* [What you will do] Keep every word the same. Repeat the records without their images.

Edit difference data
········

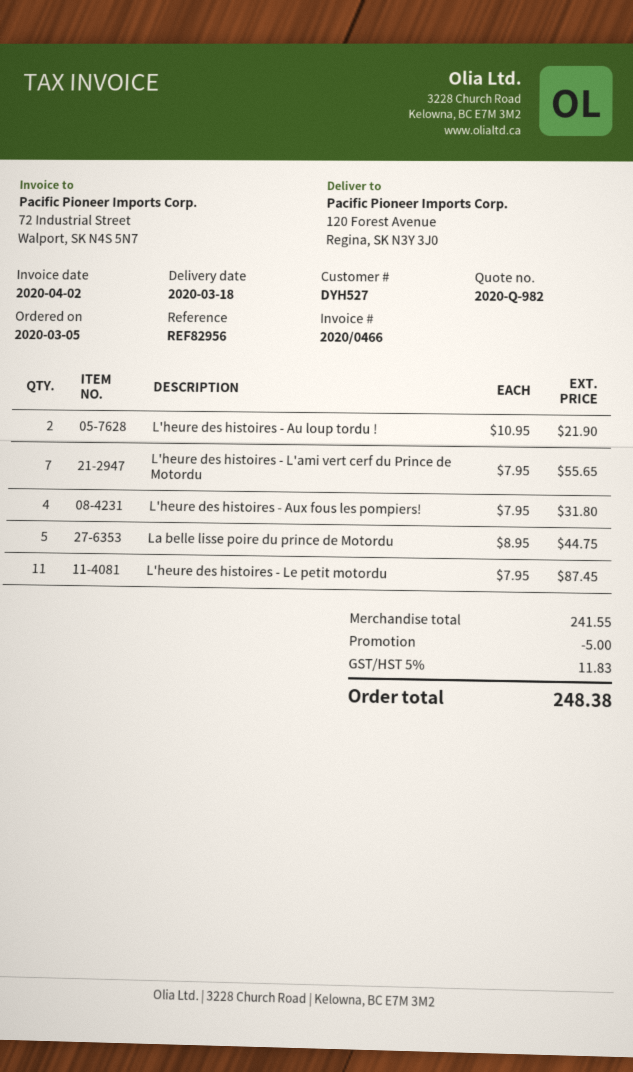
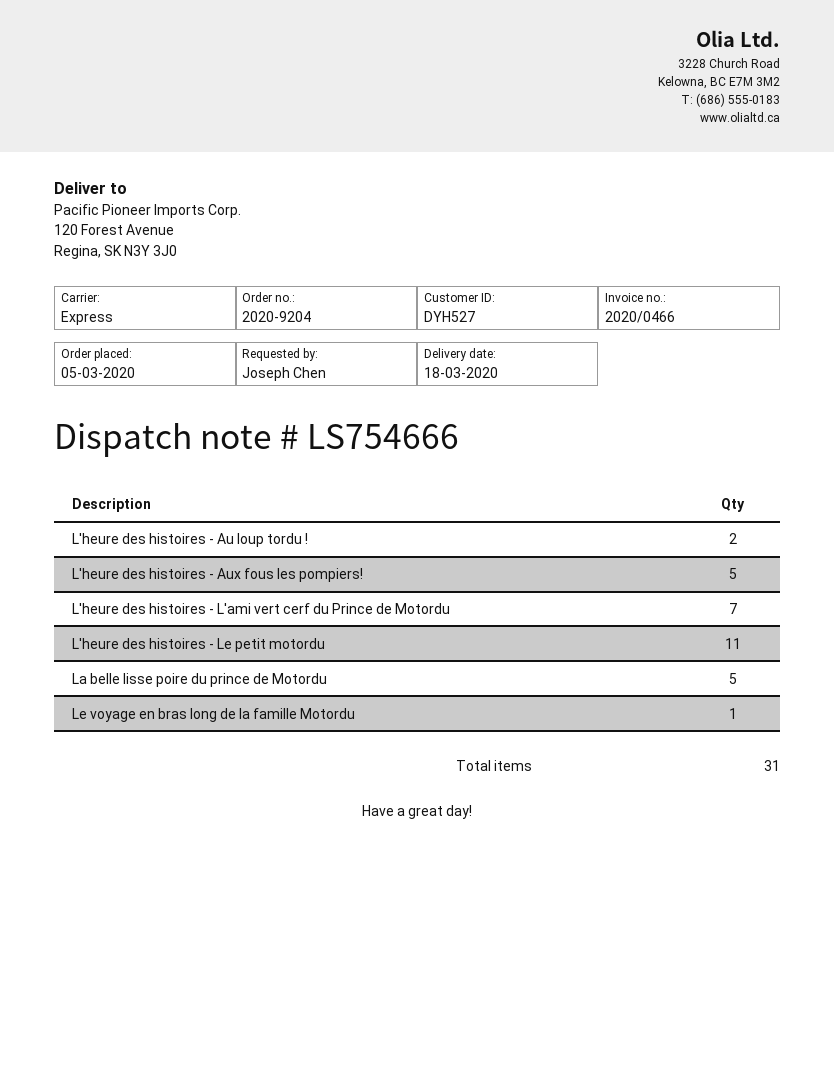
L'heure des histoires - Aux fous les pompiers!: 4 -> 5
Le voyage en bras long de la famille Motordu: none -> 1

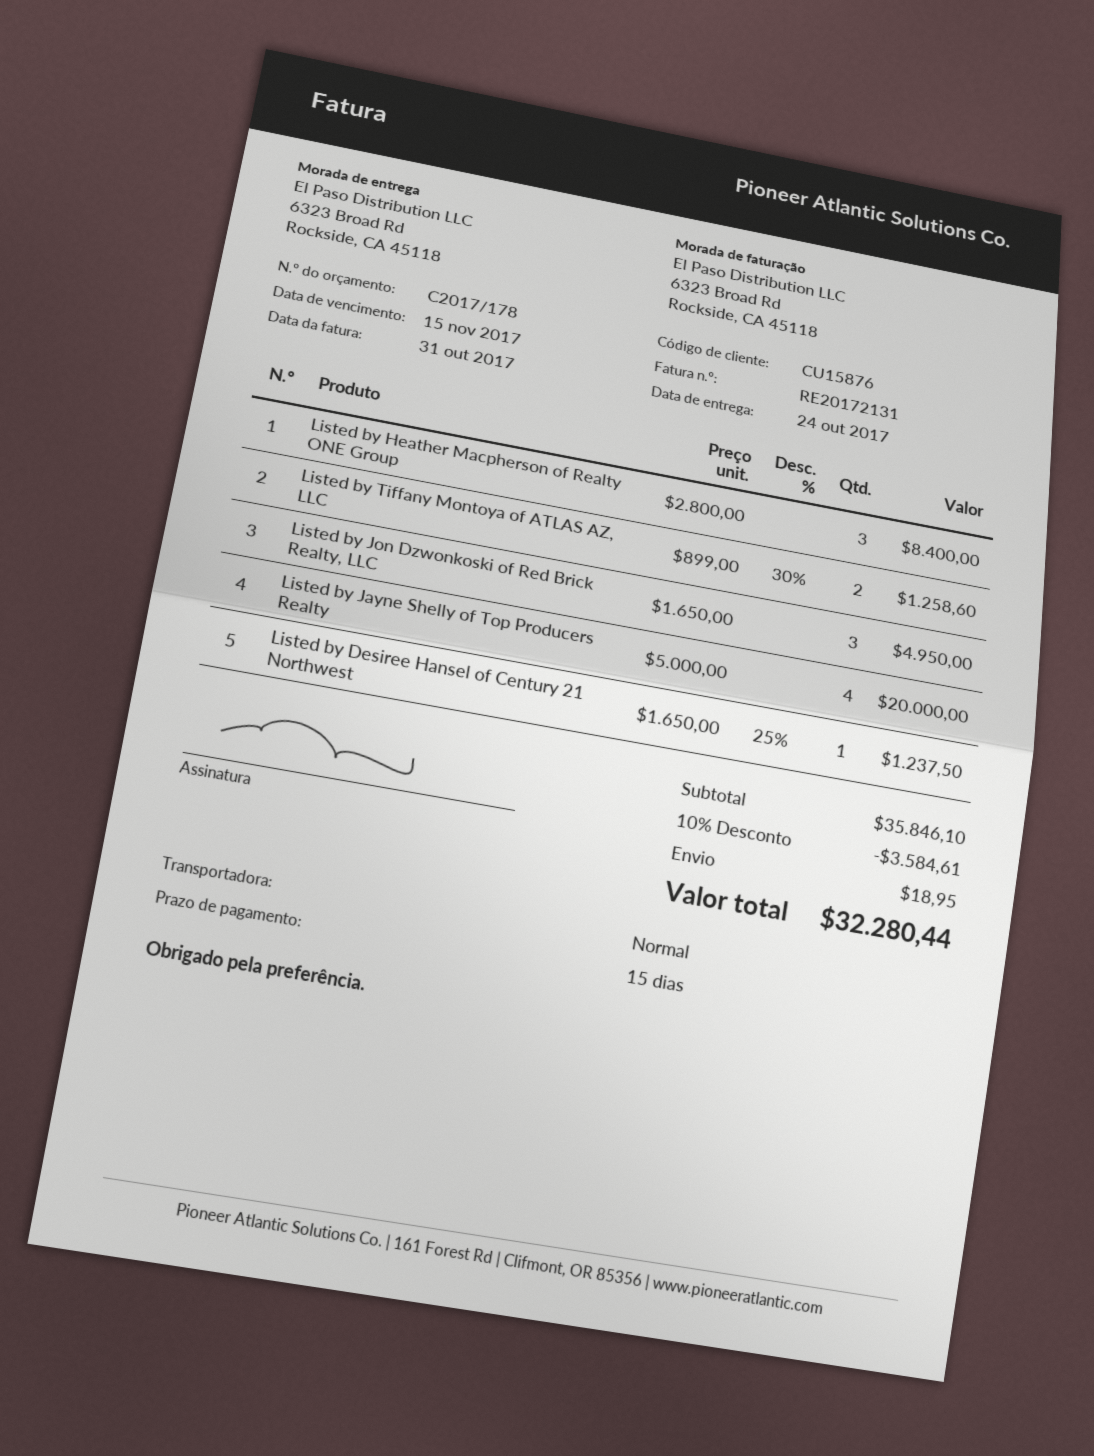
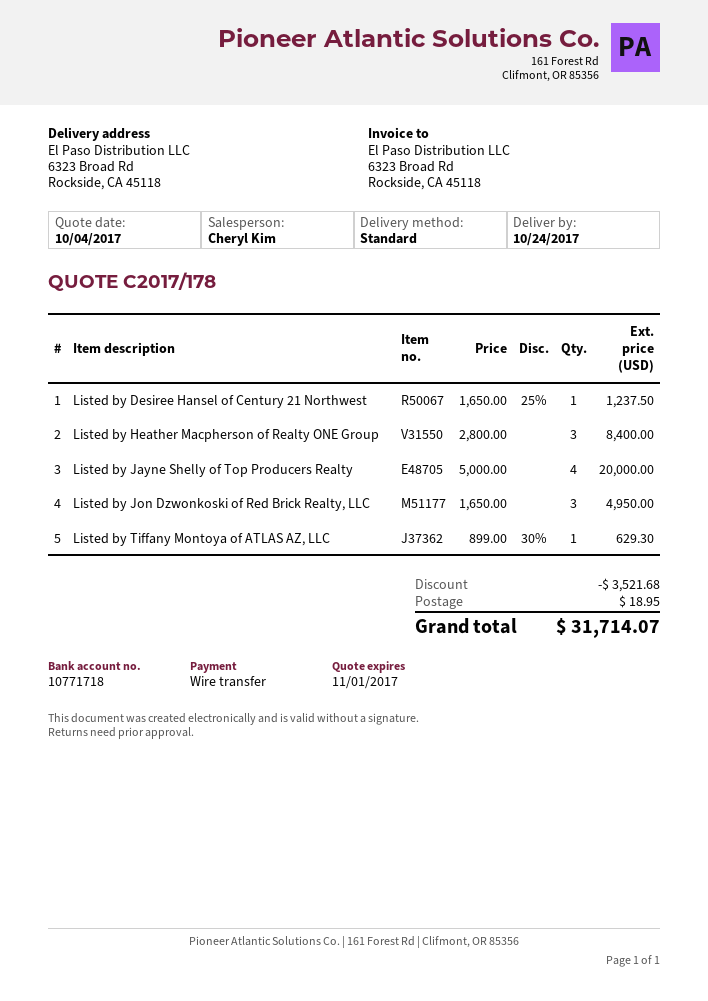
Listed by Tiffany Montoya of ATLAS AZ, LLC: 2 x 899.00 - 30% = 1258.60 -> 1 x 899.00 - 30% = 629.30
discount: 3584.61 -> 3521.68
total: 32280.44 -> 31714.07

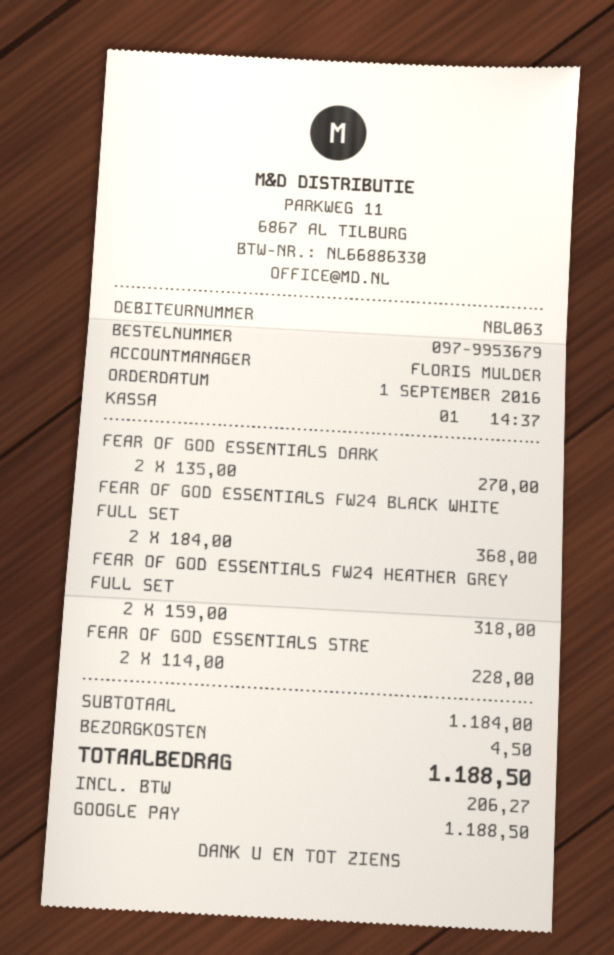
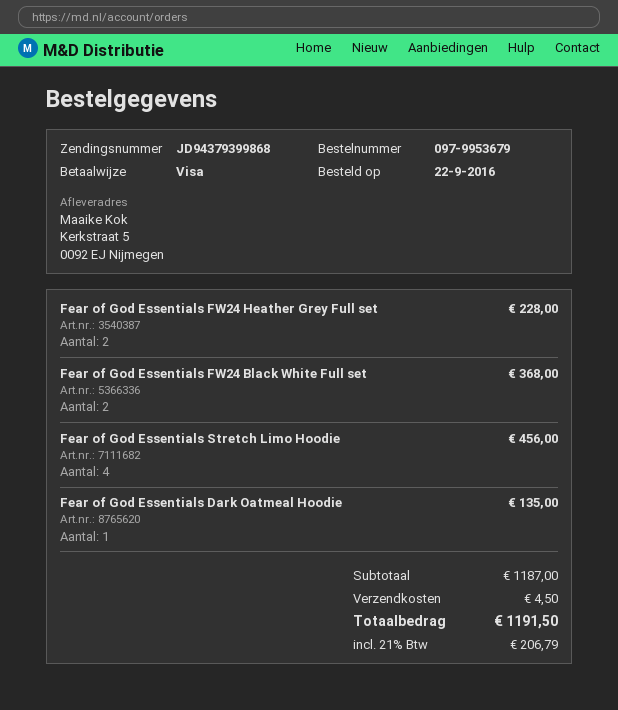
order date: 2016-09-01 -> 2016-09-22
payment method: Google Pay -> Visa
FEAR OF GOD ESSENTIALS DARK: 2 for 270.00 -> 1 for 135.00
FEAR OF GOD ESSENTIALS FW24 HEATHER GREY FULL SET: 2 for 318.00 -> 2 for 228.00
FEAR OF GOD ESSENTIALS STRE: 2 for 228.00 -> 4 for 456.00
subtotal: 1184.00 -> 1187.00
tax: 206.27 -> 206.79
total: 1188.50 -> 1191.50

········

* [Result below]
L'heure des histoires - Aux fous les pompiers!: 4 -> 5
Le voyage en bras long de la famille Motordu: none -> 1

Listed by Tiffany Montoya of ATLAS AZ, LLC: 2 x 899.00 - 30% = 1258.60 -> 1 x 899.00 - 30% = 629.30
discount: 3584.61 -> 3521.68
total: 32280.44 -> 31714.07

order date: 2016-09-01 -> 2016-09-22
payment method: Google Pay -> Visa
FEAR OF GOD ESSENTIALS DARK: 2 for 270.00 -> 1 for 135.00
FEAR OF GOD ESSENTIALS FW24 HEATHER GREY FULL SET: 2 for 318.00 -> 2 for 228.00
FEAR OF GOD ESSENTIALS STRE: 2 for 228.00 -> 4 for 456.00
subtotal: 1184.00 -> 1187.00
tax: 206.27 -> 206.79
total: 1188.50 -> 1191.50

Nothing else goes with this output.